• What is expected:
Only one span of the listing below is wanted: the lines from the one with "net: 3274.76 -> 2803.05" through the one with "Women Accessories Box - Grote", reproduced exactly, both ends kept.
══════════
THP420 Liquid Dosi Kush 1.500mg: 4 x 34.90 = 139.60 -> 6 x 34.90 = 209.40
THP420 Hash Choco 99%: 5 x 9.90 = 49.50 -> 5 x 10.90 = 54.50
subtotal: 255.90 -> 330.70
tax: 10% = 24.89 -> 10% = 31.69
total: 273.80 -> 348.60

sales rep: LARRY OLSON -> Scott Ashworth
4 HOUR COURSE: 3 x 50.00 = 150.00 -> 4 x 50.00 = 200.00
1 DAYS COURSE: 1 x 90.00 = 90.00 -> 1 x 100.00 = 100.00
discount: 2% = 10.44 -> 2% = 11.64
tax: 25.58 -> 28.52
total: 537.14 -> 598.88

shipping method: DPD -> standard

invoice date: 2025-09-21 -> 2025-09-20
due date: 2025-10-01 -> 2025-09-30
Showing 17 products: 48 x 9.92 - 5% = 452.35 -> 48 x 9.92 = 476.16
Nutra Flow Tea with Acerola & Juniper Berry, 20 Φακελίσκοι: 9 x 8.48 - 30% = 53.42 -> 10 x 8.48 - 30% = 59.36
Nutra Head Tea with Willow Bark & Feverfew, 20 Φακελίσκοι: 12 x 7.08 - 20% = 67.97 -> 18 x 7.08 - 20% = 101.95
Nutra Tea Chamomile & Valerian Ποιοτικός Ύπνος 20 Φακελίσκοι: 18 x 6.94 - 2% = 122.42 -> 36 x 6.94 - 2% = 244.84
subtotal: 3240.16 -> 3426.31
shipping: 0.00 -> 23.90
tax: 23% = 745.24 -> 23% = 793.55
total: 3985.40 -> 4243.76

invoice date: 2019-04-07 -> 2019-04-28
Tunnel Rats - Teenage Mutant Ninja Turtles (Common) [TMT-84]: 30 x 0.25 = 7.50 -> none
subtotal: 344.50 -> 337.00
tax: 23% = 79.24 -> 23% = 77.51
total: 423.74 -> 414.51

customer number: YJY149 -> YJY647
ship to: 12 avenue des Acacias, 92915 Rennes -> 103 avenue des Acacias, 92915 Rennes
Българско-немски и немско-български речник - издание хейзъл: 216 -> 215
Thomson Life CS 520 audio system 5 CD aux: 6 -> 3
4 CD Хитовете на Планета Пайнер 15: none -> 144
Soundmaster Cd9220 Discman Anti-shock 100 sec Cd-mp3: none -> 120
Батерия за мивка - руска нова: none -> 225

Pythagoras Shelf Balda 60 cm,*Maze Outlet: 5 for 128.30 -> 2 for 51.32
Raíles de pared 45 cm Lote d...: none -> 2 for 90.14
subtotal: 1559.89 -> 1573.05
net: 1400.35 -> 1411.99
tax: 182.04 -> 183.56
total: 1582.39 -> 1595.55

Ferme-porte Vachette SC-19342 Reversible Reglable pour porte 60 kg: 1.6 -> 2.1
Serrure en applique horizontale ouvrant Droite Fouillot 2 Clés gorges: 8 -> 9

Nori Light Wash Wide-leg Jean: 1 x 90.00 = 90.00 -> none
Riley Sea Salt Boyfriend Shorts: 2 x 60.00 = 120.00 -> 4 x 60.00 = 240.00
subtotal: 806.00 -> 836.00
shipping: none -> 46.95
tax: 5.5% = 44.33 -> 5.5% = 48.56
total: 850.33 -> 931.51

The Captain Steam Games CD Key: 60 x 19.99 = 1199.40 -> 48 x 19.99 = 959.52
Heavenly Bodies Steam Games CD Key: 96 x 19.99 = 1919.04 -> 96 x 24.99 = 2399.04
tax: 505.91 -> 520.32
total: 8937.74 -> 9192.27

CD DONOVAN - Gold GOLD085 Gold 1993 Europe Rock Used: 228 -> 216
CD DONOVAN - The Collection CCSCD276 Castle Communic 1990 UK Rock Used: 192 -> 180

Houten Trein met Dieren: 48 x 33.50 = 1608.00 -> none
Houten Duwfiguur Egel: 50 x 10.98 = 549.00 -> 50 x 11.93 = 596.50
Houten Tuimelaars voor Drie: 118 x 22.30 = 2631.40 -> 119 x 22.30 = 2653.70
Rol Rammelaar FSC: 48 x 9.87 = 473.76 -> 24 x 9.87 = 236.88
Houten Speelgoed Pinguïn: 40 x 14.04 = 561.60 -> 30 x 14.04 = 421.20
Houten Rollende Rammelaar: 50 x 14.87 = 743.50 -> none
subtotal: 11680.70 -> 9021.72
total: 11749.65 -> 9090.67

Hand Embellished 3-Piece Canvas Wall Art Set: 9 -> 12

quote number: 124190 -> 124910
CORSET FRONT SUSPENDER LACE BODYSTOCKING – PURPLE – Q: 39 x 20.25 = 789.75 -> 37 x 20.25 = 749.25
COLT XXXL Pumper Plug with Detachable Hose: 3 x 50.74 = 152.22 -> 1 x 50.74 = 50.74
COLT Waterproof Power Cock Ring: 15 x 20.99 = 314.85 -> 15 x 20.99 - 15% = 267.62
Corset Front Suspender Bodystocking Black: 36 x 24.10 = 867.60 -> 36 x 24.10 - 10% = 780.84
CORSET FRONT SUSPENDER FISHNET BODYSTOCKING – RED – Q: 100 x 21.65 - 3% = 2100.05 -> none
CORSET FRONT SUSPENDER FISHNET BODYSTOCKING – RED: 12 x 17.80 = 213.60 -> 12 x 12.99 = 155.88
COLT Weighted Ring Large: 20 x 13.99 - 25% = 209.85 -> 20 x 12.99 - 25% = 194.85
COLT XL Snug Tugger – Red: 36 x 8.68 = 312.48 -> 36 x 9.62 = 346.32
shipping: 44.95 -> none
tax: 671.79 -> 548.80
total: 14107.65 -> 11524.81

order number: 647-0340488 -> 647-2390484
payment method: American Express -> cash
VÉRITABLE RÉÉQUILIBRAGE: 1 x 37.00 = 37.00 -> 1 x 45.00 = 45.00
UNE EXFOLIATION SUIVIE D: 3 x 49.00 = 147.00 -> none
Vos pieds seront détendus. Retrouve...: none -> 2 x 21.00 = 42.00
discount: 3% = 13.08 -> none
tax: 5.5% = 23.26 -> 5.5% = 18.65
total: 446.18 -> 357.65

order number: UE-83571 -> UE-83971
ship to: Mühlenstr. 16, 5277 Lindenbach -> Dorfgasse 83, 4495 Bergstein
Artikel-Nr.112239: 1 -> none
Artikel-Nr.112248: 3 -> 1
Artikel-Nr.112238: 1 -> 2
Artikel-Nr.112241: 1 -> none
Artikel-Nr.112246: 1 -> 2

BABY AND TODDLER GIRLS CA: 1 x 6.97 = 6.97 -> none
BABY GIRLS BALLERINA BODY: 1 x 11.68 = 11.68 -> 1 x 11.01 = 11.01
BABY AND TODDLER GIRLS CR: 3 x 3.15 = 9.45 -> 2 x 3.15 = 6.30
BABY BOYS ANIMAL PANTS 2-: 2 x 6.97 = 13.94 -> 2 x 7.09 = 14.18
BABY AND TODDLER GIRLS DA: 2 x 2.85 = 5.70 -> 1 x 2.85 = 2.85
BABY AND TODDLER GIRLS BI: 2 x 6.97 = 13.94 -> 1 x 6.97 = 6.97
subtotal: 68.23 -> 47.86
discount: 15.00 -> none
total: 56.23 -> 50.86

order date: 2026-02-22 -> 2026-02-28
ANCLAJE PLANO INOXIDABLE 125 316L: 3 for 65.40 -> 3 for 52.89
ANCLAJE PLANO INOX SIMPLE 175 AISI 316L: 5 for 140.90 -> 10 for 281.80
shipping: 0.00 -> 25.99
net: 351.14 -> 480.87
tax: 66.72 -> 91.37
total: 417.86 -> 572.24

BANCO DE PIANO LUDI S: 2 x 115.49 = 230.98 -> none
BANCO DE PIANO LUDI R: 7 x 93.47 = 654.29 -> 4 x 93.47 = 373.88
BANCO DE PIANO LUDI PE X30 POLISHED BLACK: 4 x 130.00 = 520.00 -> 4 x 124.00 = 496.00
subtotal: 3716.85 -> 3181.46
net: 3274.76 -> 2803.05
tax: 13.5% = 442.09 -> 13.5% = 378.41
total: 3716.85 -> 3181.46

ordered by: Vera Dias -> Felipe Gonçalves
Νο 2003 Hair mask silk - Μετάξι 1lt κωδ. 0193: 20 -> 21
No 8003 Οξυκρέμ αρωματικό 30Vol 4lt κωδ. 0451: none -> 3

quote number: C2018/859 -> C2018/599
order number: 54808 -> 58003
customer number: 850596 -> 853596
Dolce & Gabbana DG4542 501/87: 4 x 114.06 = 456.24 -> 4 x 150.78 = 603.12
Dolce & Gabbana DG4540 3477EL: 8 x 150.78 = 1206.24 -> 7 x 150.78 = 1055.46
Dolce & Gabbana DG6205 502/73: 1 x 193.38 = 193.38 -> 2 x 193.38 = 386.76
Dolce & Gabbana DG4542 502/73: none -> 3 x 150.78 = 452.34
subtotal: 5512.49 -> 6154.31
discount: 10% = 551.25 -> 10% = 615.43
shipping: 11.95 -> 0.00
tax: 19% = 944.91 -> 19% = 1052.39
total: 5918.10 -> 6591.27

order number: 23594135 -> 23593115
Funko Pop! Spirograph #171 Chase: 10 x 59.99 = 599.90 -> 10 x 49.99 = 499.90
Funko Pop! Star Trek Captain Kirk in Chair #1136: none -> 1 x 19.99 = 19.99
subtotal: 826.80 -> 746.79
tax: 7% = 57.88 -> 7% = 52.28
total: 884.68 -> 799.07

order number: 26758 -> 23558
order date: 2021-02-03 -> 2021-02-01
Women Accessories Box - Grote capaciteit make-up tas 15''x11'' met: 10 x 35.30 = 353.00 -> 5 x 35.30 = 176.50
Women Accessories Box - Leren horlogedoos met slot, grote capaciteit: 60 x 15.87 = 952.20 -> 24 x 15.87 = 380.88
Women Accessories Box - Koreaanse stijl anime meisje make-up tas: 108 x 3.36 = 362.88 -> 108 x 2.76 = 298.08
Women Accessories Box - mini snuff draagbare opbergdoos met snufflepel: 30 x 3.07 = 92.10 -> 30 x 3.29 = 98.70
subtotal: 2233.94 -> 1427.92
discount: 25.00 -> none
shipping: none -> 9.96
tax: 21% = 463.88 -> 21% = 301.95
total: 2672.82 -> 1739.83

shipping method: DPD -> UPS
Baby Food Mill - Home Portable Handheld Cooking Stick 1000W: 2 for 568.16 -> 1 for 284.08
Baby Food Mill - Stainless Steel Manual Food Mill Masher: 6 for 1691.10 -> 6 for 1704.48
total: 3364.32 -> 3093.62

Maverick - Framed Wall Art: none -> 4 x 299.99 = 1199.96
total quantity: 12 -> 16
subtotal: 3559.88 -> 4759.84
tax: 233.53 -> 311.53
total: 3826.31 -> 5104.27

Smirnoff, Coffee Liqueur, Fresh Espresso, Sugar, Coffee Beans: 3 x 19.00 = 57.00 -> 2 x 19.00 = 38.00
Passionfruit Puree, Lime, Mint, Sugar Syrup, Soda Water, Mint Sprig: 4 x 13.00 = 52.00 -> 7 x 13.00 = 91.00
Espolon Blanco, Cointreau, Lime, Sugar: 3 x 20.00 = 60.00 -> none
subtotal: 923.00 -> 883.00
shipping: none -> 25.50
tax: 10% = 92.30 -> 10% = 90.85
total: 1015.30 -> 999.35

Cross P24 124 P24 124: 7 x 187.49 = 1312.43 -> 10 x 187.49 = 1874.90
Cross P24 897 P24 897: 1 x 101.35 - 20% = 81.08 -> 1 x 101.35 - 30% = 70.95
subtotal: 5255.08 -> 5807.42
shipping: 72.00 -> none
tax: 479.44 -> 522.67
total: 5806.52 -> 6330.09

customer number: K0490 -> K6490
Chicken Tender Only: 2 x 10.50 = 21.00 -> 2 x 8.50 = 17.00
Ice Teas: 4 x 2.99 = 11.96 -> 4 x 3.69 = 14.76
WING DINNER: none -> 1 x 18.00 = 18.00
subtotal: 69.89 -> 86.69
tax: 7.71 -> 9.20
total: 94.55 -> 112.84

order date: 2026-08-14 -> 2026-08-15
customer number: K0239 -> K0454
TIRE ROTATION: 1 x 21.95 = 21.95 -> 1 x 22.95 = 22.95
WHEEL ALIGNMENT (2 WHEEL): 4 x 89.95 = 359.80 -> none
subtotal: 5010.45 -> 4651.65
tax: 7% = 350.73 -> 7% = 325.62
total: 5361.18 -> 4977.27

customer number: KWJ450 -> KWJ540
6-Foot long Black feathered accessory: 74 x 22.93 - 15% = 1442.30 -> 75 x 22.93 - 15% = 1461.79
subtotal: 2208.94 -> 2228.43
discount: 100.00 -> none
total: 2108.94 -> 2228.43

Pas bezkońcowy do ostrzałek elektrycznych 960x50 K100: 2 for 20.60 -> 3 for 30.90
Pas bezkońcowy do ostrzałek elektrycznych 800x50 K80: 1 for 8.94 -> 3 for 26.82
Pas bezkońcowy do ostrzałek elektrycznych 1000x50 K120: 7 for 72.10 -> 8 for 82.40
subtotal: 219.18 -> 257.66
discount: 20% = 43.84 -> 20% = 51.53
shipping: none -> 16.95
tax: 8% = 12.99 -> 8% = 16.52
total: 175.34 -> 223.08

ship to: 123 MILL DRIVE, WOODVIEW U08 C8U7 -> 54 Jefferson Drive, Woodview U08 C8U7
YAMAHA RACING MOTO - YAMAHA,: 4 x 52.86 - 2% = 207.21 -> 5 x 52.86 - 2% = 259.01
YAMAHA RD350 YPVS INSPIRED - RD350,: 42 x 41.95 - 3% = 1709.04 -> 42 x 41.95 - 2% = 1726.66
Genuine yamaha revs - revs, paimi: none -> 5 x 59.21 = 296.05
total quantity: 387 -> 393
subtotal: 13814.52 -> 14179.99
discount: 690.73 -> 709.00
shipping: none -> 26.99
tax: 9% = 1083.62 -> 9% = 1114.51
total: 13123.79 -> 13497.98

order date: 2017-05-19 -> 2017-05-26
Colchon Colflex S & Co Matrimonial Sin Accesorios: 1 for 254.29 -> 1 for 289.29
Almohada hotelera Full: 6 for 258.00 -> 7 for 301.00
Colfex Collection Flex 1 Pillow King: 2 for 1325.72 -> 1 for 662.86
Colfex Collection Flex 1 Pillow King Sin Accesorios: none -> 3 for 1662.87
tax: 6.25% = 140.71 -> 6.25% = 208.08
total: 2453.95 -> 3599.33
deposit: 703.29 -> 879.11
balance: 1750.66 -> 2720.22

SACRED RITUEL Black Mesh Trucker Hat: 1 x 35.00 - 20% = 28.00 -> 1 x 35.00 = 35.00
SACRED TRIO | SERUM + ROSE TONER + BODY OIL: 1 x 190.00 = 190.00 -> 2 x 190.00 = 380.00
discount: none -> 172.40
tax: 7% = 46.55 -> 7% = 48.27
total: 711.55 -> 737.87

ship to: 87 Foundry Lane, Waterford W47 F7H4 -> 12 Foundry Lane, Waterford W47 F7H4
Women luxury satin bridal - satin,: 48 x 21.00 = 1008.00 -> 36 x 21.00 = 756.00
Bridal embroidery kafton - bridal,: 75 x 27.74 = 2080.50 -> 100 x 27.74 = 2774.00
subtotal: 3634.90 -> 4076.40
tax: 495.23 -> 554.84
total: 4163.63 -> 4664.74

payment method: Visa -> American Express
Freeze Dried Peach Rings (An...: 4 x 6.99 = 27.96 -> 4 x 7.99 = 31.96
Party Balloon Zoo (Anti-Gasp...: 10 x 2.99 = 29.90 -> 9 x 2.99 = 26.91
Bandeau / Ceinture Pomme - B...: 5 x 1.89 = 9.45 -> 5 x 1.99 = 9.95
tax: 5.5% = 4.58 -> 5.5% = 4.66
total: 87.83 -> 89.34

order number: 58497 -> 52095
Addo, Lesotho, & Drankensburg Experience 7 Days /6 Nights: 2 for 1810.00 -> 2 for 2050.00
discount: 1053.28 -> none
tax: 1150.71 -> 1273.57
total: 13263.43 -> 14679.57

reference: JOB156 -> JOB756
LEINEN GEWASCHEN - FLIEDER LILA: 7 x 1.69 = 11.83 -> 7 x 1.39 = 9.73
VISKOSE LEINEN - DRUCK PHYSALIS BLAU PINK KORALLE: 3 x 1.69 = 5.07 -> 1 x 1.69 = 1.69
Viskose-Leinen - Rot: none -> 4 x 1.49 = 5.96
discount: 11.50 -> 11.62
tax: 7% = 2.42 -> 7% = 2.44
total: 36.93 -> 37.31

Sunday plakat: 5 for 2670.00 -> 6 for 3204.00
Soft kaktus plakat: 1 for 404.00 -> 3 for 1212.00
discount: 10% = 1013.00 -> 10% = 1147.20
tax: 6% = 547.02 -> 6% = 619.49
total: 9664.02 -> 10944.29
══════════
• Task solution:
net: 3274.76 -> 2803.05
tax: 13.5% = 442.09 -> 13.5% = 378.41
total: 3716.85 -> 3181.46

ordered by: Vera Dias -> Felipe Gonçalves
Νο 2003 Hair mask silk - Μετάξι 1lt κωδ. 0193: 20 -> 21
No 8003 Οξυκρέμ αρωματικό 30Vol 4lt κωδ. 0451: none -> 3

quote number: C2018/859 -> C2018/599
order number: 54808 -> 58003
customer number: 850596 -> 853596
Dolce & Gabbana DG4542 501/87: 4 x 114.06 = 456.24 -> 4 x 150.78 = 603.12
Dolce & Gabbana DG4540 3477EL: 8 x 150.78 = 1206.24 -> 7 x 150.78 = 1055.46
Dolce & Gabbana DG6205 502/73: 1 x 193.38 = 193.38 -> 2 x 193.38 = 386.76
Dolce & Gabbana DG4542 502/73: none -> 3 x 150.78 = 452.34
subtotal: 5512.49 -> 6154.31
discount: 10% = 551.25 -> 10% = 615.43
shipping: 11.95 -> 0.00
tax: 19% = 944.91 -> 19% = 1052.39
total: 5918.10 -> 6591.27

order number: 23594135 -> 23593115
Funko Pop! Spirograph #171 Chase: 10 x 59.99 = 599.90 -> 10 x 49.99 = 499.90
Funko Pop! Star Trek Captain Kirk in Chair #1136: none -> 1 x 19.99 = 19.99
subtotal: 826.80 -> 746.79
tax: 7% = 57.88 -> 7% = 52.28
total: 884.68 -> 799.07

order number: 26758 -> 23558
order date: 2021-02-03 -> 2021-02-01
Women Accessories Box - Grote capaciteit make-up tas 15''x11'' met: 10 x 35.30 = 353.00 -> 5 x 35.30 = 176.50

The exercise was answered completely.